What a horrible name. Why? Just why? You are putting so much love into something to give it a name that is so bad?

dietr1ch · on Aug 8, 2023

Yeah, I'd reconsider this too.

If this sounds too opinionated so far, I'll give you a fact. As a Spanish speaker, this is also a little too close to the word for armpit, and I'd not name my project Armpitt.

cafard · on Aug 8, 2023

It is the Latin for armpit, and related to the (obsolete) English "oxter" for the same.

mattigames · on Aug 8, 2023

I guess that you are not a fan of "put.io" neither.

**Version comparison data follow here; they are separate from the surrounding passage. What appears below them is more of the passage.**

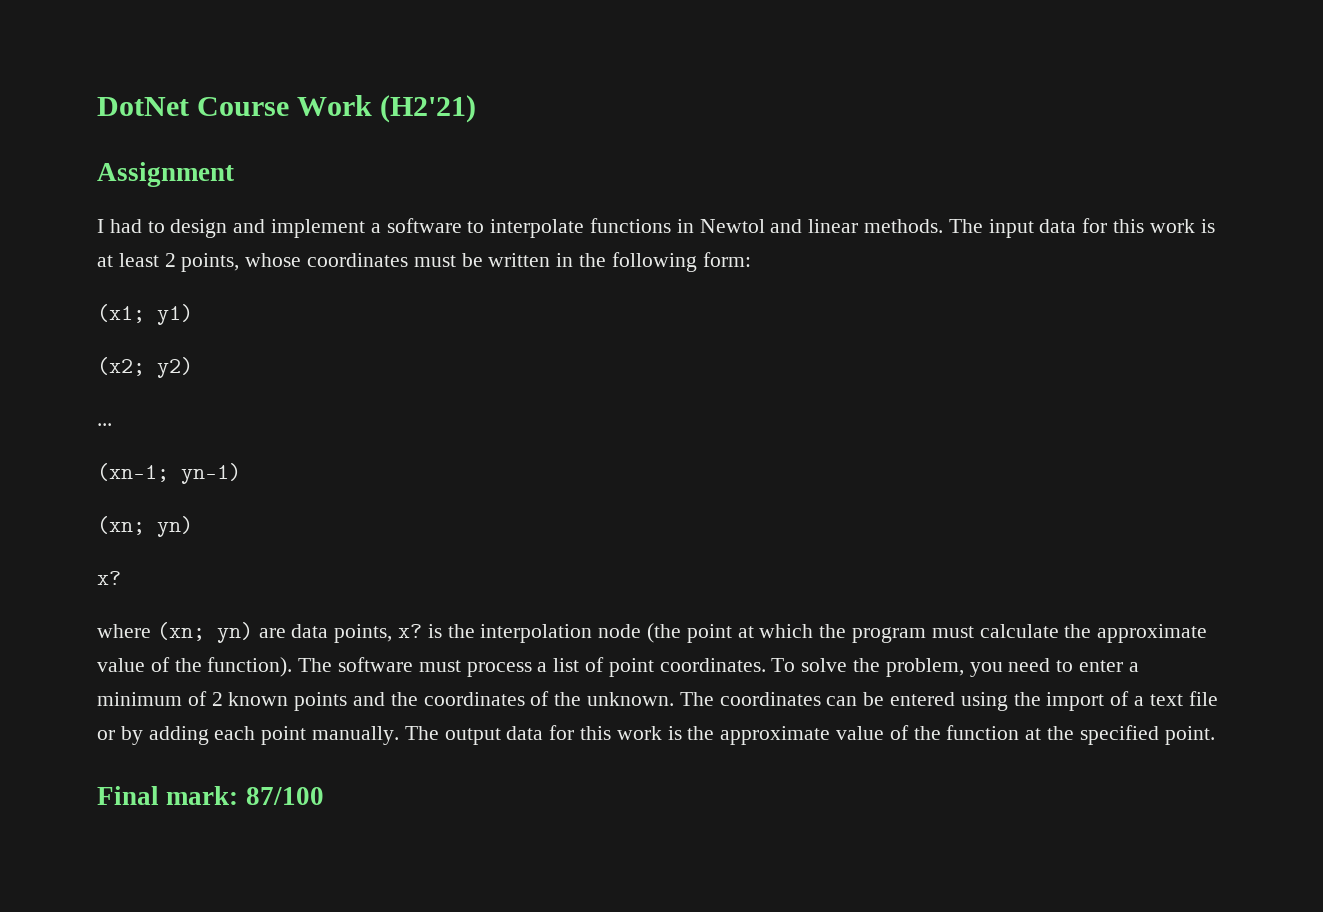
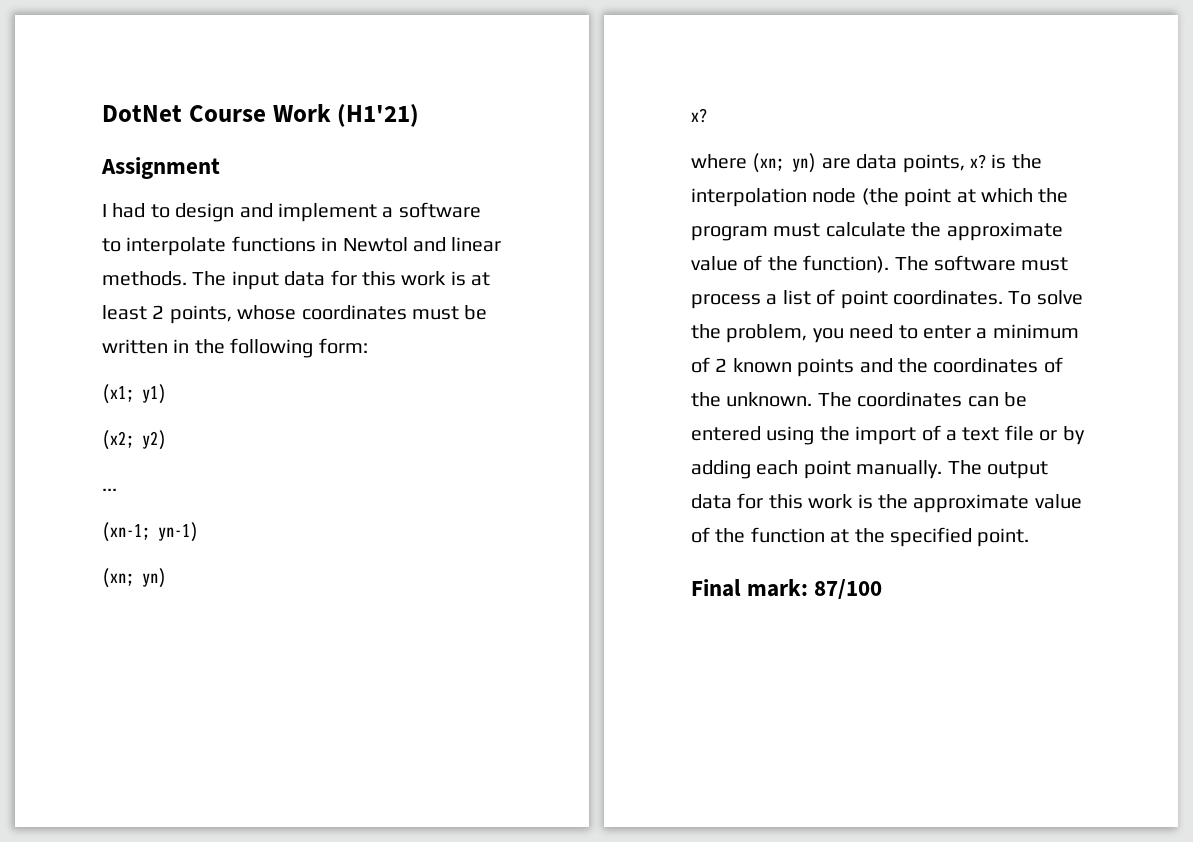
- DotNet Course Work (H2'21)
+ DotNet Course Work (H1'21)

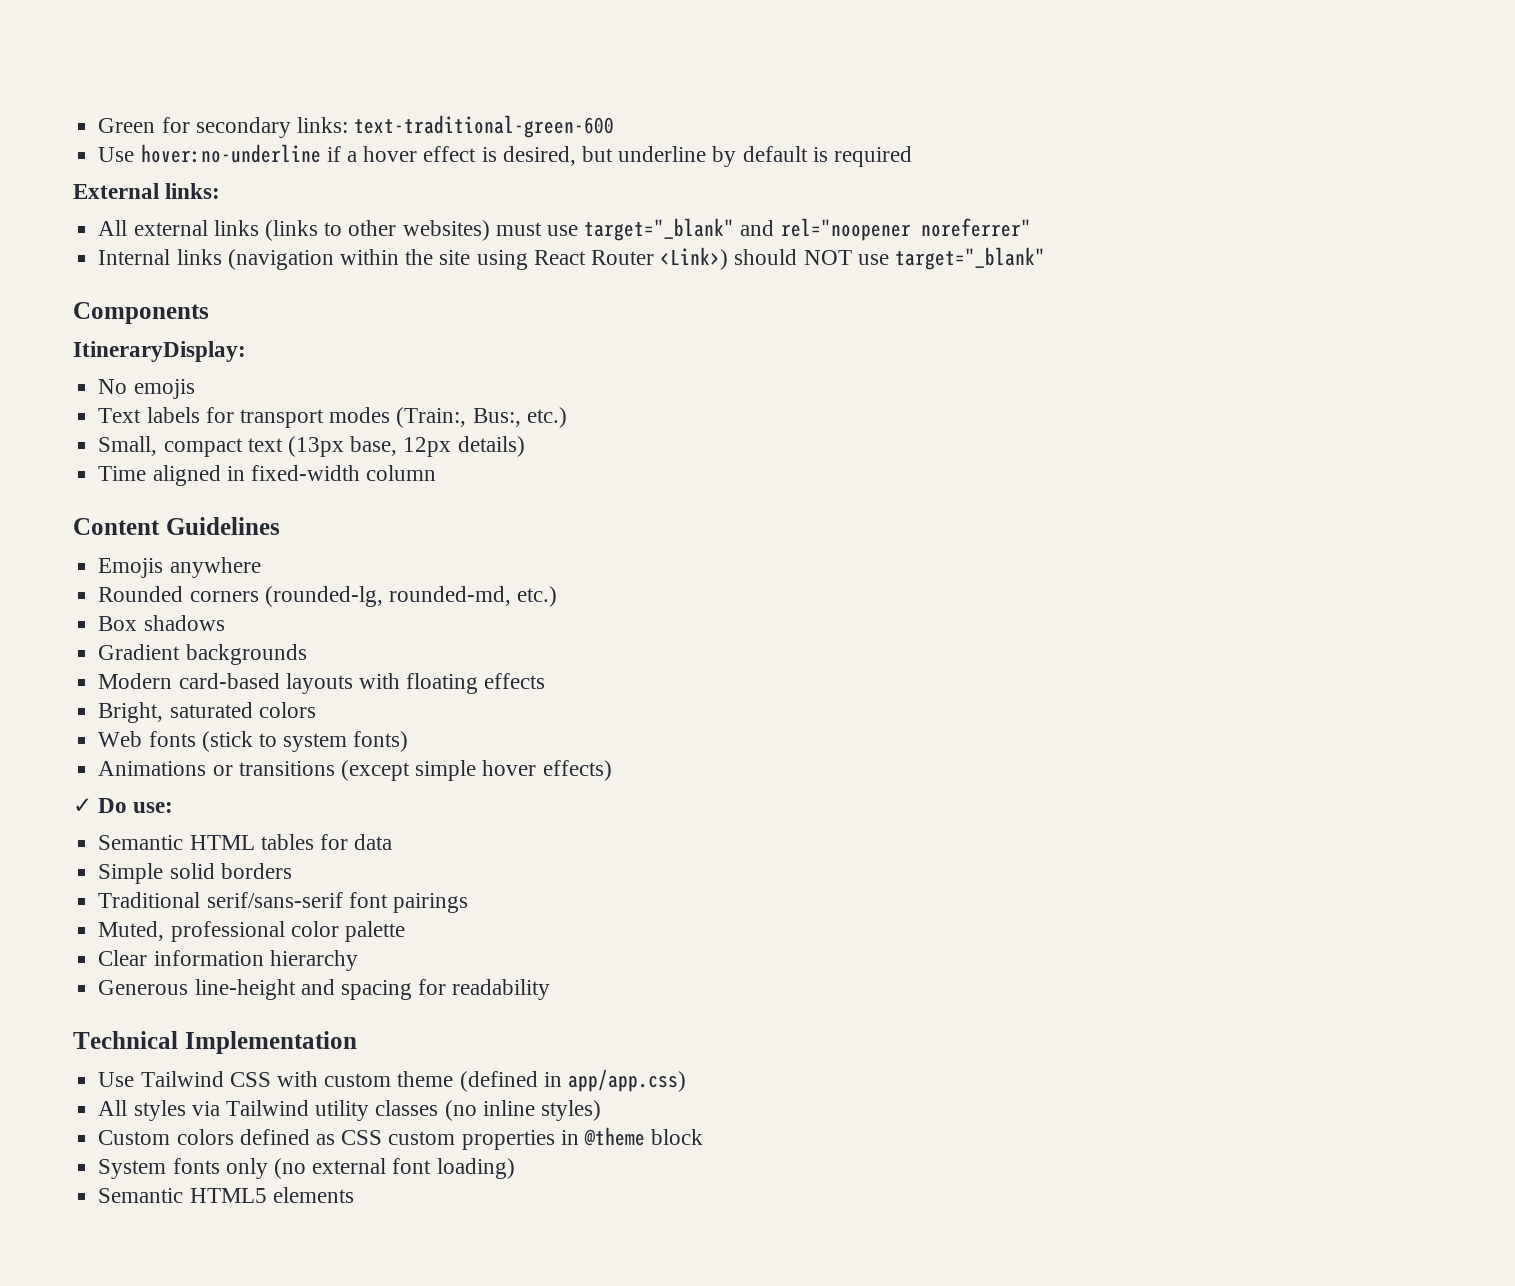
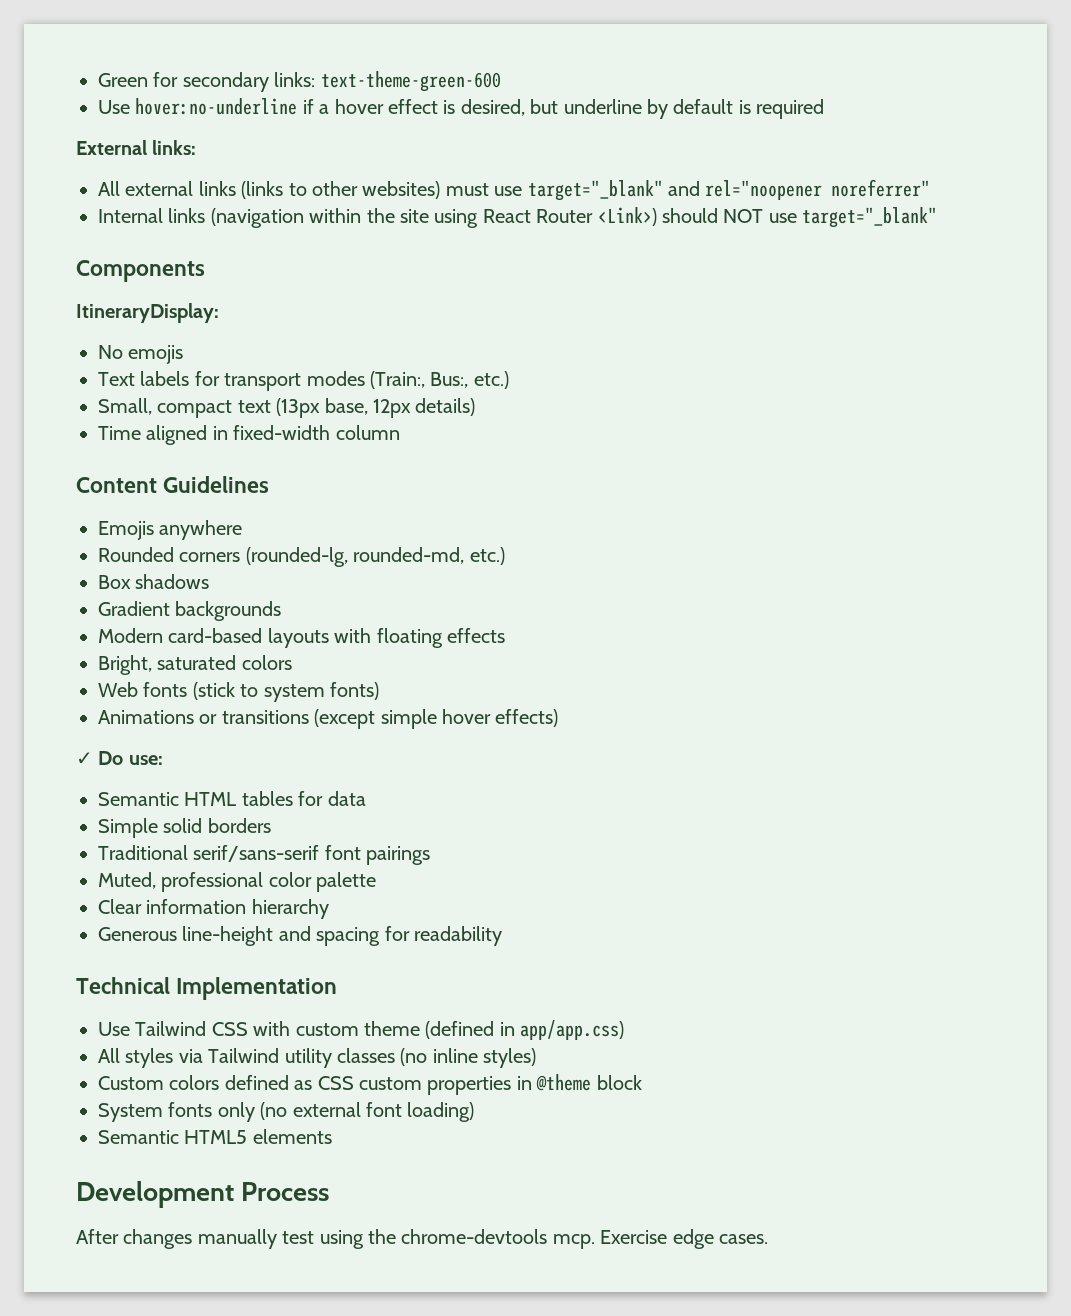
- Green for secondary links: text-traditional-green-600
+ Green for secondary links: text-theme-green-600
+ Development Process
+ After changes manually test using the chrome-devtools mcp. Exercise edge cases.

fosterfriends · on Aug 8, 2023

Congrats on building the library! I’ve recently been playing around with the js implementation of langchain, and I’m excited for there to be more high quality typescript support here.

capitanazo77 · on Aug 8, 2023

Feedback: Axila in Spanish means armpit

astrodude · on Aug 7, 2023

Hi Nick and Ben, Looked at the demo. Great job! I'll be trying it soon!

SwiftyBug · on Aug 7, 2023

"Axilla" in Portuguese means "armpit" (it's spelt "axila"). I like the name more because of this. Congrats on the launch! As a developer who's been working a lot with TypeScript and LLMs, I'll definitely take a look.

whatrocks · on Aug 7, 2023

It’s also the name of a great Phish song!

jw1224 · on Aug 7, 2023

Two great Phish songs!

wbkang · on Aug 7, 2023

Axillary in English also means "of armpit"

giovannylira · on Aug 7, 2023

Same in spanish.

whstl · on Aug 7, 2023

I think that's also the more "technical" term for armpit in english, so probably not an accident: https://en.wikipedia.org/wiki/Axilla

mattsan · on Aug 7, 2023

Yep, comes from Latin! [1]

[1]: https://www.merriam-webster.com/dictionary/axilla#:~:text=Th....

anthk · on Aug 7, 2023

In Spanish too. The usual term it's "sobaco" which came from sub-brachium, under the arm.

SwiftyBug · on Aug 7, 2023

Didn't know that! In Portuguese, we use the word "Suvaco"

carbocation · on Aug 7, 2023

Same in English. (At least, in medicine.)